I walked to the Village Tavern on seventh avenue and Leroy street and ordered a Yuengling beer. I sat at the window stool, staring out onto the street at the gorgeous women of New York passing by. The beauty of each one mesmerized me for a single second and washed away my disquiet in the instance of their impression. I felt so happily aroused, observing the sunset above the skyline, the dullness of the day slowly flowed away and stirred in me the happy inspiration of the orange night. I could be in love with each single one of them, even if I forgot the previous girl I had fallen in love with, as soon as I fell in love with the next. I sipped my beer and my eyes followed these goddesses on the street. The muscled, tanned calves, the exposed full breasts, the athletic asses and broad shoulders or the lean arms, the bright eyes, the fierce lips, the iron clad goddesses that battled on the front of each working day, these mighty birds and snakes of beauty that I would serve if I had the opportunity, if they were not so goddamn busy all the fucking time.

I could think again, eureka. I took my little notebook out and put it in front of me. I placed my pen to the paper and thoughts streamed out. It was as simple as that. The falsity of advertising lay not within itself, I realized, but within the falsity of men. It was worse than I had suspected before, but at the same time it gave me a motive to resign, to let my anger falter. Although I despised this caste of advertising, they served no other gods than any of the others did. They were all subject to the same submission to a dream, the same weakness of man that he could only overcome by the hope of something better. Man needs the delusion of a flight upward to accept the real limitations of life. The beautification of reality to create a lure beyond our resistance, to create an appearance of possibilities, was what made men get up in the morning, go to work, and be happy with their fates. To lure us by the best of illusions with the worst of products, simply in order to sell them, so that we want them, and so to boost the profits of the men who make or possess them, regardless of their utility and fact, regarding only their appearance, this was treacherous, this was advertising, but necessary within man itself.

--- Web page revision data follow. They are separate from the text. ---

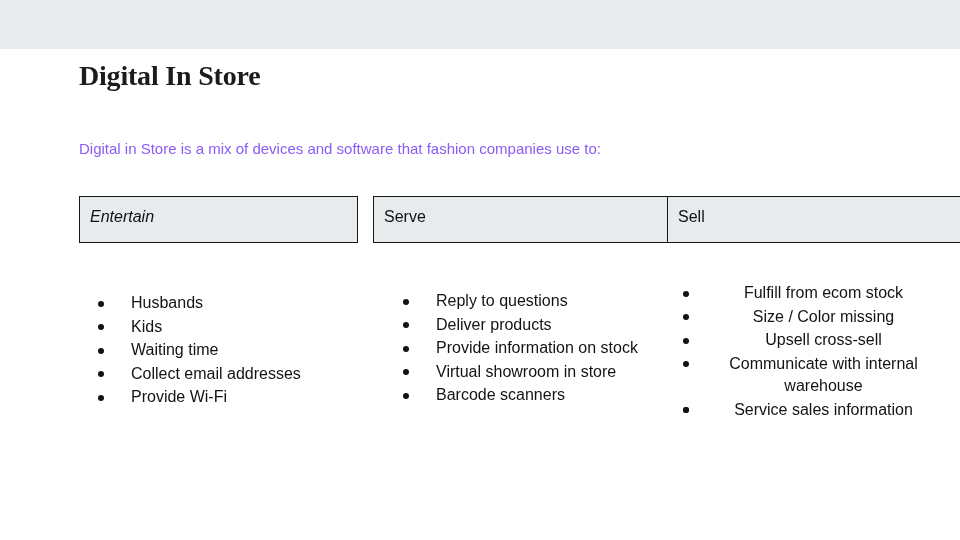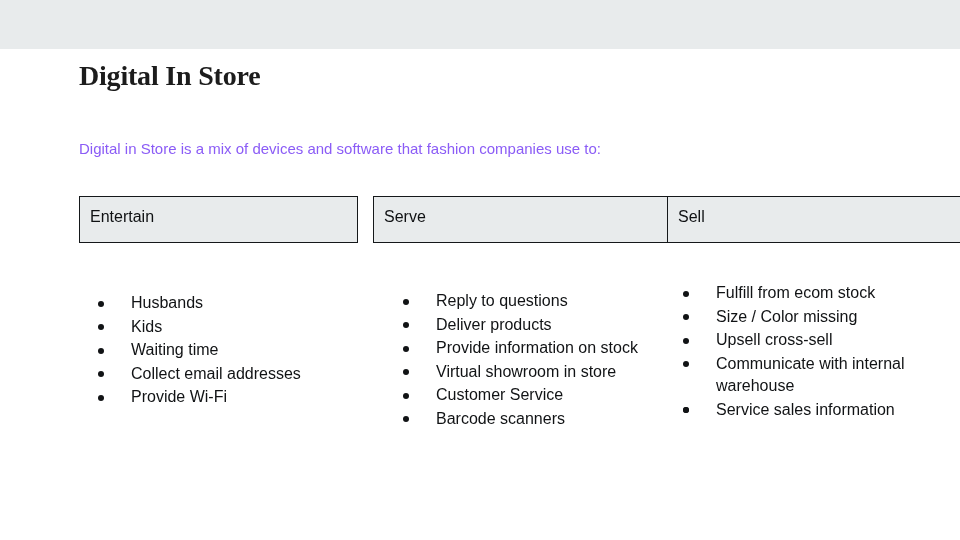--- a/index.html
+++ b/index.html
@@ -81,7 +81,7 @@
     color: #0f1113;
     white-space: nowrap;
   }
-  #header-box-0 { left: 0px;   width: 279px; }
+  #header-box-0 { left: 0px;   width: 279px; font-style: italic; }
   #header-box-1 { left: 294px; width: 313px; }
   #header-box-2 { left: 588px; width: 300px; }
 

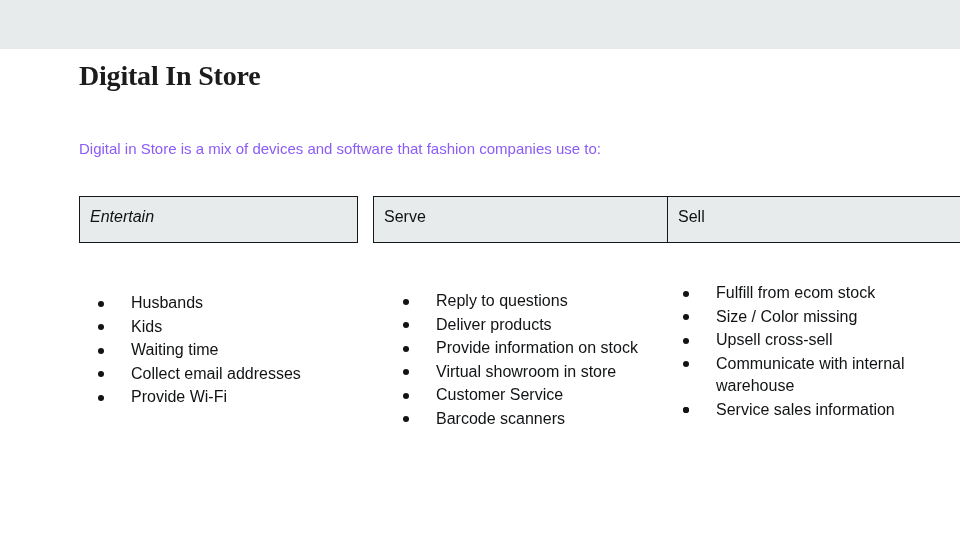--- a/index.html
+++ b/index.html
@@ -93,7 +93,7 @@
   }
   #bullet-col-0 { left: 96px;  top: 243px; width: 270px; }
   #bullet-col-1 { left: 401px; top: 241px; width: 240px; }
-  #bullet-col-2 { left: 681px; top: 233px; width: 250px; }
+  #bullet-col-2 { left: 681px; top: 233px; width: 250px; text-align: center; }
 
   .bullet-item {
     position: relative;

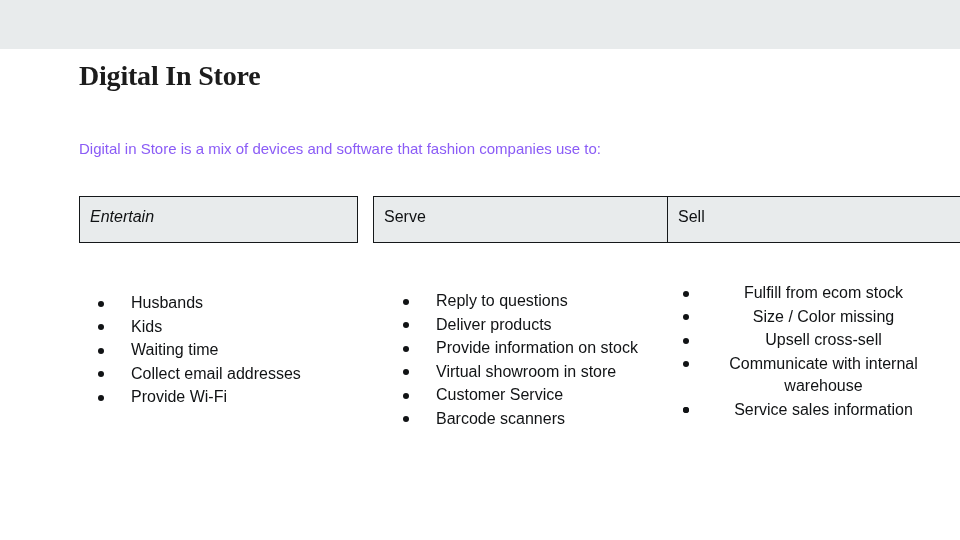--- a/index.html
+++ b/index.html
@@ -179,10 +179,6 @@
     </div>
     <div class="bullet-item">
       <span class="bullet-marker"></span>
-      <span class="bullet-text">Customer Service</span>
-    </div>
-    <div class="bullet-item">
-      <span class="bullet-marker"></span>
       <span class="bullet-text">Barcode scanners</span>
     </div>
   </div>

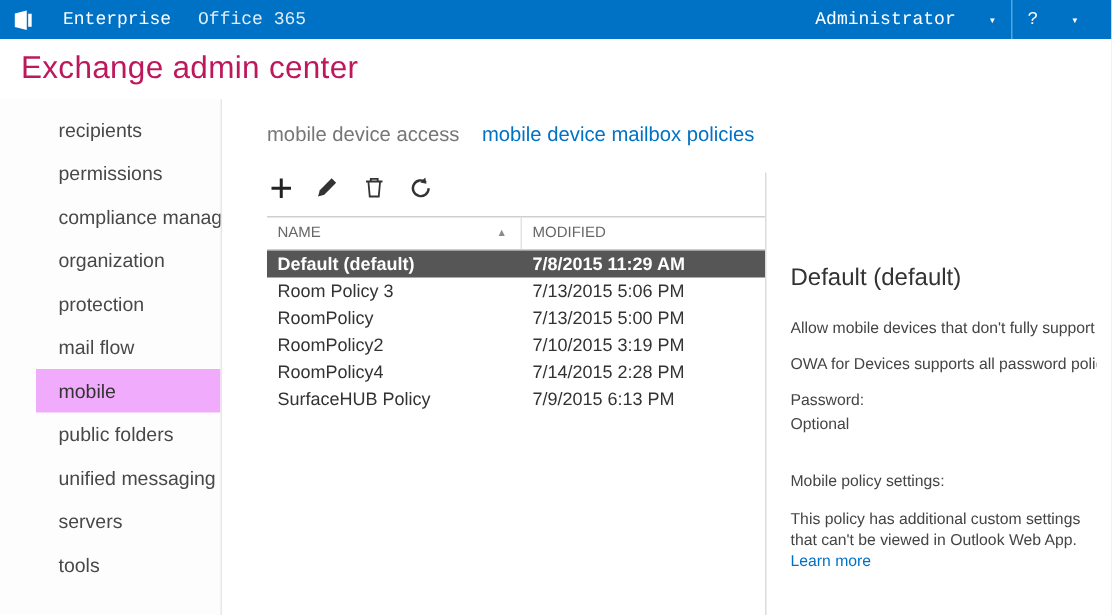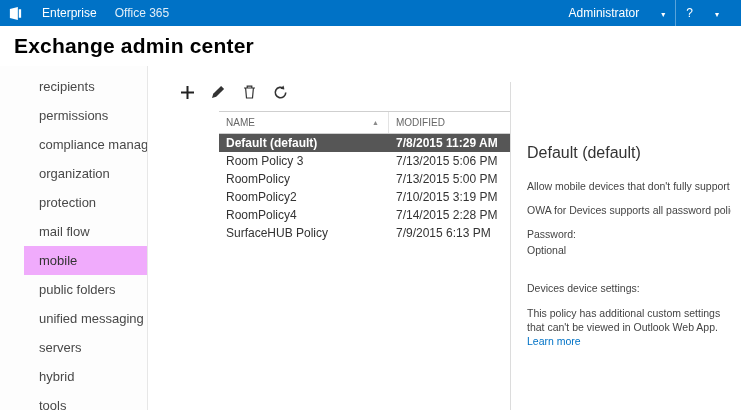--- a/index.html
+++ b/index.html
@@ -14,7 +14,7 @@
   .topbar {
     height:26px; background:#0072c6; color:#fff; flex:0 0 26px;
     display:flex; align-items:flex-start; justify-content:space-between;
-    padding:0 12px 0 8px; font-size:12px;
+    padding:0 12px 0 8px; font-size:12px;font-family:Liberation Mono, monospace;
   }
   .topbar-left { display:flex; align-items:center; height:100%; }
   .logo { display:flex; align-items:center; margin-right:10px; cursor:pointer; }

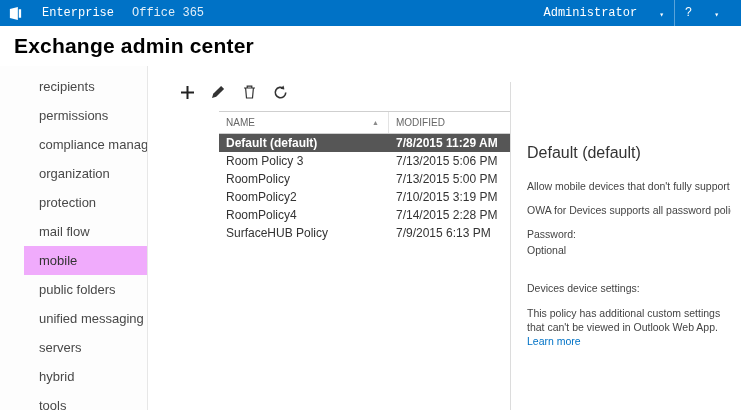--- a/index.html
+++ b/index.html
@@ -27,7 +27,7 @@
 
   
   .app-header { height:40px; flex:0 0 40px; display:flex; align-items:center; padding-left:14px; background:#fff; }
-  .app-header h1 { font-size:21px; font-weight:bold; color:#000000; letter-spacing:0.2px; }
+  .app-header h1 { font-size:21px; font-weight:normal; color:#be185d; letter-spacing:0.2px; }
 
   
   .body-row { flex:1; display:flex; min-height:0; }

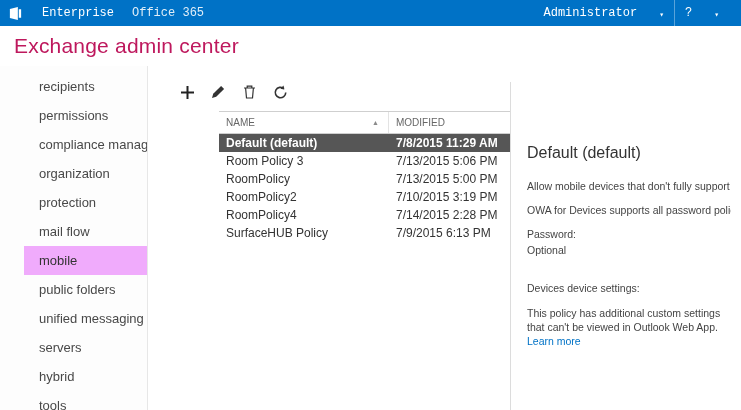--- a/index.html
+++ b/index.html
@@ -125,6 +125,10 @@
 
     <main class="main">
 
+      <div class="tabs">
+        <a class="tab">mobile device access</a>
+        <a class="tab active">mobile device mailbox policies</a>
+      </div>
 
       <div class="content-row">
 

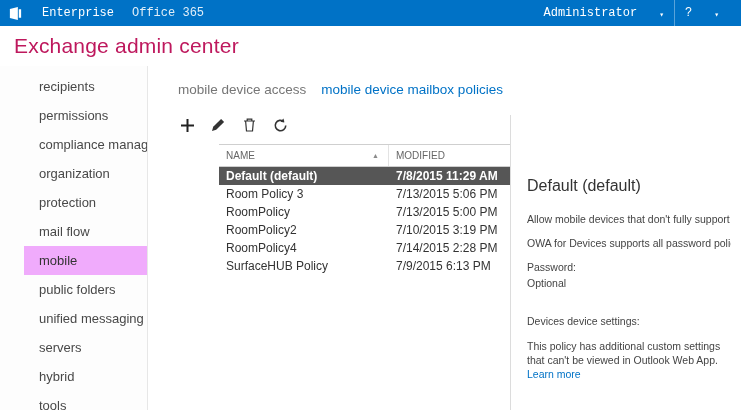--- a/index.html
+++ b/index.html
@@ -50,7 +50,7 @@
   .tool-btn { width:18px; height:18px; display:flex; align-items:center; justify-content:center; cursor:pointer; }
   .tool-btn svg { display:block; }
 
-  .table { border-top:1px solid #cfcfcf; font-size:12px;margin-left:41px; }
+  .table { border-top:1px solid #cfcfcf; font-size:12px; }
   .thead { display:flex; border-bottom:1px solid #cfcfcf; color:#666; font-size:10px; }
   .th { padding:5px 7px; }
   .th-name { width:170px; border-right:1px solid #e3e3e3; display:flex; justify-content:space-between; align-items:center; cursor:pointer; }

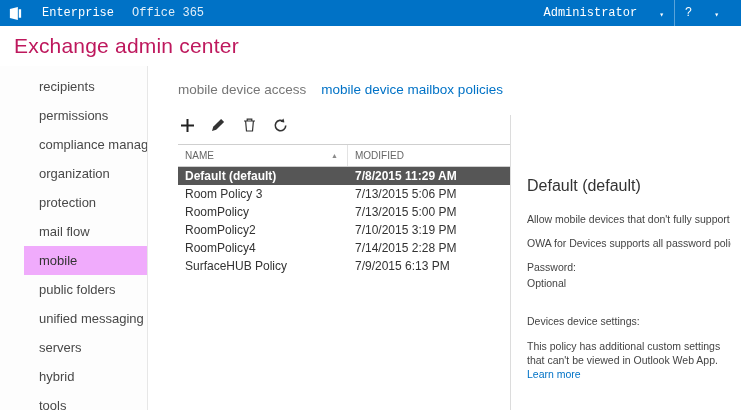--- a/index.html
+++ b/index.html
@@ -205,7 +205,7 @@
           <p class="d-line mb4">Password:</p>
           <p class="d-line mb24">Optional</p>
 
-          <p class="d-line mb4">Devices device settings:</p>
+          <p class="d-line mb4">Mobile policy settings:</p>
 
           <p class="d-note">
             <span>This policy has additional custom settings that can't be viewed in Outlook Web App.</span>

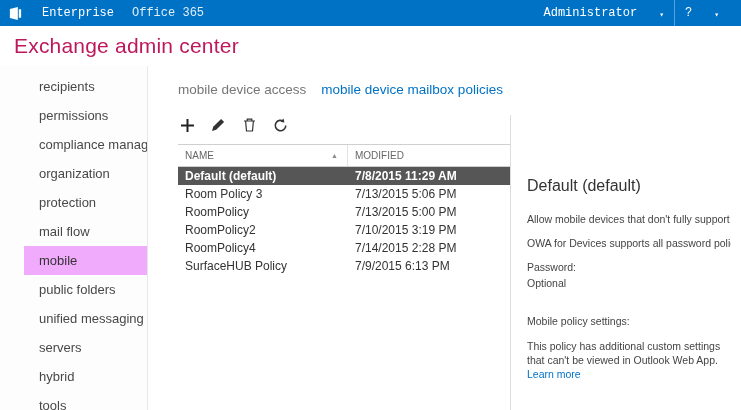--- a/index.html
+++ b/index.html
@@ -119,7 +119,6 @@
       <div class="nav-item">public folders</div>
       <div class="nav-item">unified messaging</div>
       <div class="nav-item">servers</div>
-      <div class="nav-item">hybrid</div>
       <div class="nav-item">tools</div>
     </nav>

It was innate to the mind of man to want to be better than he is, because we want to become better men, we believe we can do better, and as we aspire this ideal, no matter how false, to present ourselves to ourselves and to others in a better light than we could possibly deserve, and in the end simply to win over a more admirable beauty that we can never own. All this was treacherous, but innocent, necessary. Advertising is but the arena of this imperfect man, we cannot be perfect and stop advertising a better self to ourselves, this would be to admit to nothingness, and people choose to consume what they desire in order to become what they desire to be. All was simple, necessary treason. These are the gods we save by advertising. In the philosophical sense, advertising was an endless cycle of suffering, never sufficiently or permanently satisfying our desires to end them, but a suffering that brings at least a crumb of satisfaction and happiness to man. If man had a desire for honesty, if man had no desire for suffering there would be no advertising, but there is advertising, there is man, and there is suffering.